つかの間全く上手くないB’zを聞きつつ(手拍子を取ることさえ難しかったのだが)「給料泥棒」ちゃんをみるやいなや、隠しもせず男前でアクビをしている。
適当な理由で裏に呼び出し、語りかける。
「あのね、お客様といて眠くなるのはわかるけど、カラオケで盛り上がりを見せてきた。ここで、キャストがアクビをしたら、どう思う?興ざめよね?」
「……でもわたし喋りが苦手で……。」
「何言ってんのよ、わたしにいつも変顔見せてくるくせに(笑)」
と佐和子は額を優しく小突いた。
「あなたにはあなたの武器がある。後ろにはわたしがいる。挑戦し続けるのよ。頑張りましょう!」
「…はい!!」
「お待たせお待たせ〜!お化粧直してきたわ。今日は特別な日だもの。」
「改めてわたしたちも1杯ずつ頂いていいかしら?皆で乾杯したいの。音頭はこの子にとらせるわ。」
「給料泥棒」ちゃんが「わたしですか?!」といった顔をするが、佐和子は大丈夫、大丈夫と微笑む。
団体客もさっきより盛り上がりを見せていた。
「一杯飲んでよ!」
と、追撃が飛ぶ?
すると「給料泥棒」ちゃんはテキーラを2杯もってきた。またしてもHと被る。不器用さそのものが。
「変顔しまーす!!ぶっ!!!」
「なにそれウケる(笑)」
「カンパーイ、ぶっ!!!!」
爆笑の中、自信を持ったのか、もはや給料泥棒ちゃんの顔はなかった。
結局団体は程なくして帰った。
しんとしていた状態からB’z大熱唱は頑張りがいがあったし、ヘルプちゃんも「給料泥棒」ちゃんも少なくても今夜わかってくれた。
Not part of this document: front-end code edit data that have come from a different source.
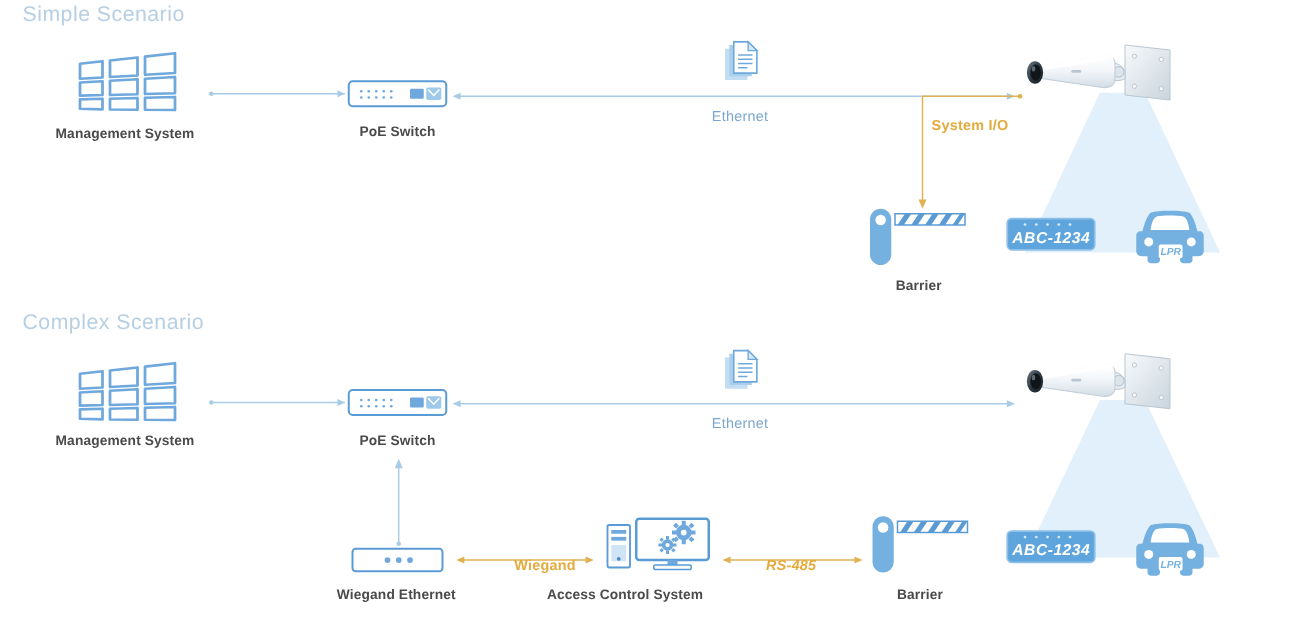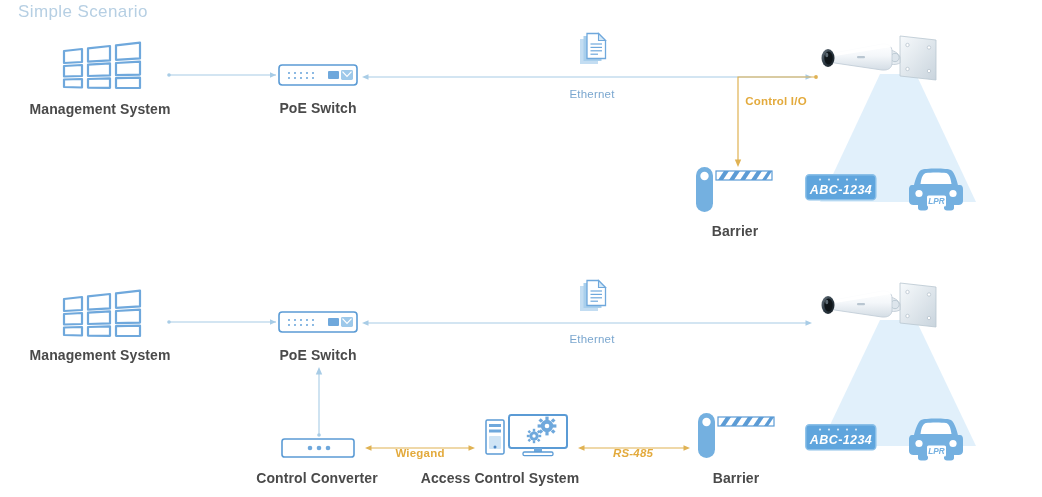--- a/index.html
+++ b/index.html
@@ -26,21 +26,21 @@
     font-size: 17px;
     font-weight: 400;
     letter-spacing: .4px;
     color: #b6cfe3;
     white-space: nowrap;
   }
 
   
   .node-label {
     position: absolute;
-    font-size: 14px;
+    font-size: 11px;
     font-weight: 700;
     color: #4a4a4a;
     white-space: nowrap;
     transform: translateX(-50%);
     letter-spacing: .1px;
   }
 
   
   .link-label {
     position: absolute;
@@ -149,21 +149,21 @@
   </div>
   <div class="link-label blue" style="left:592px; top:88px;">Ethernet</div>
 
   <div class="conn" style="left:732px; top:74px;">
     <svg width="86" height="96" viewBox="0 0 86 96">
       <path d="M84,3 L6,3 L6,86" fill="none" stroke="#e0b253" stroke-width="1.2"></path>
       <circle cx="84" cy="3" r="1.9" fill="#e0b253"></circle>
       <path d="M6,93 L2.8,85.5 L9.2,85.5 Z" fill="#e0b253"></path>
     </svg>
   </div>
-  <div class="link-label amber" style="left:776px; top:95px;">Control I/O</div>
+  <div class="link-label amber" style="left:776px; top:95px;">System I/O</div>
 
   <div class="icon" style="left:696px; top:166px;">
     <svg width="80" height="48" viewBox="0 0 80 48">
       <rect x="0" y="1" width="17" height="45" rx="8.5" fill="#74b0e0"></rect>
       <circle cx="8.5" cy="10" r="4.2" fill="#ffffff"></circle>
       <g>
         <rect x="20" y="5" width="56" height="9" fill="#ffffff" stroke="#5b9bd5" stroke-width="1.2"></rect>
         <g fill="#5b9bd5">
           <path d="M22,14 L28,5 L33,5 L27,14 Z"></path>
           <path d="M33,14 L39,5 L44,5 L38,14 Z"></path>
@@ -248,20 +248,21 @@
                C1,22 2,20 4,20 Z" fill="#74b0e0"></path>
       <path d="M12.5,19 C13.5,11.5 15.5,8.5 18,8 C22,7.2 34,7.2 38,8
                C40.5,8.5 42.5,11.5 43.5,19 Z" fill="#ffffff"></path>
       <circle cx="11" cy="28.5" r="3.6" fill="#ffffff"></circle>
       <circle cx="45" cy="28.5" r="3.6" fill="#ffffff"></circle>
       <rect x="19" y="30.5" width="19" height="11" rx="1.6" fill="#ffffff"></rect>
       <text x="28.5" y="39" font-family="'Liberation Sans',sans-serif" font-size="8.2" font-weight="700" fill="#74b0e0" text-anchor="middle">LPR</text>
     </svg>
   </div>
 
+  <div class="section-title" style="left:18px; top:248px;">Complex Scenario</div>
 
   <div class="icon" style="left:60px; top:284px;">
     <svg width="84" height="52" viewBox="0 0 84 52">
       <g fill="none" stroke="#6fa8dc" stroke-width="2.2" stroke-linejoin="round">
         <path d="M4,15 L22,13 L22,26 L4,27 Z"></path>
         <path d="M28,12.4 L50,10 L50,24.4 L28,25.6 Z"></path>
         <path d="M56,9.3 L80,6.6 L80,22.4 L56,23.8 Z"></path>
         <path d="M4,30 L22,29 L22,40 L4,40.5 Z"></path>
         <path d="M28,28.6 L50,27.4 L50,39.4 L28,40 Z"></path>
         <path d="M56,27 L80,25.6 L80,38.6 L56,39.2 Z"></path>
@@ -338,30 +339,30 @@
   <div class="icon" style="left:281px; top:438px;">
     <svg width="74" height="20" viewBox="0 0 74 20">
       <rect x="1" y="1" width="72" height="18" rx="2.6" fill="#ffffff" stroke="#5b9bd5" stroke-width="1.6"></rect>
       <g fill="#6fa8dc">
         <circle cx="29" cy="10" r="2.3"></circle>
         <circle cx="38" cy="10" r="2.3"></circle>
         <circle cx="47" cy="10" r="2.3"></circle>
       </g>
     </svg>
   </div>
-  <div class="node-label" style="left:317px; top:470px;">Control Converter</div>
+  <div class="node-label" style="left:317px; top:470px;">Wiegand Ethernet</div>
 
   <div class="conn" style="left:365px; top:443px;">
     <svg width="110" height="10" viewBox="0 0 110 10">
       <line x1="6" y1="5" x2="104" y2="5" stroke="#e0b253" stroke-width="1.2"></line>
       <path d="M0,5 L6.5,2.2 L6.5,7.8 Z" fill="#e0b253"></path>
       <path d="M110,5 L103.5,2.2 L103.5,7.8 Z" fill="#e0b253"></path>
     </svg>
   </div>
-  <div class="link-label amber" style="left:420px; top:447px;">Wiegand</div>
+  <div class="link-label amber" style="left:436px; top:447px;">Wiegand</div>
 
   <div class="icon" style="left:485px; top:414px;">
     <svg width="86" height="44" viewBox="0 0 86 44">
 
       <rect x="1" y="6" width="18" height="34" rx="1.4" fill="#ffffff" stroke="#5b9bd5" stroke-width="1.5"></rect>
       <rect x="4" y="10" width="12" height="3" fill="#6fa8dc"></rect>
       <rect x="4" y="15.5" width="12" height="3" fill="#6fa8dc"></rect>
       <rect x="4" y="22" width="12" height="13" rx="1" fill="#cfe4f5"></rect>
       <circle cx="10" cy="33" r="1.5" fill="#4a87c4"></circle>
そんな訳で精算をして貰い、わたしのことを妬むタトゥー姉さんに送ってもらうことになった。
自分で集客することはなく連日同伴を入れていた後輩の佐和子が嫌いなのは、誰がどう見ても明白だった。
黙った車内は気まずかったので、少しだけは反応があったのは「タバコ1本くれます?」だけだった。
最後に一言言われた。
「あんまり調子に乗らない方がいいですよ。」
微笑みながら助手席のドアをしめて、ベースを眺める。
帰宅後、ガジュマル達を眺めた。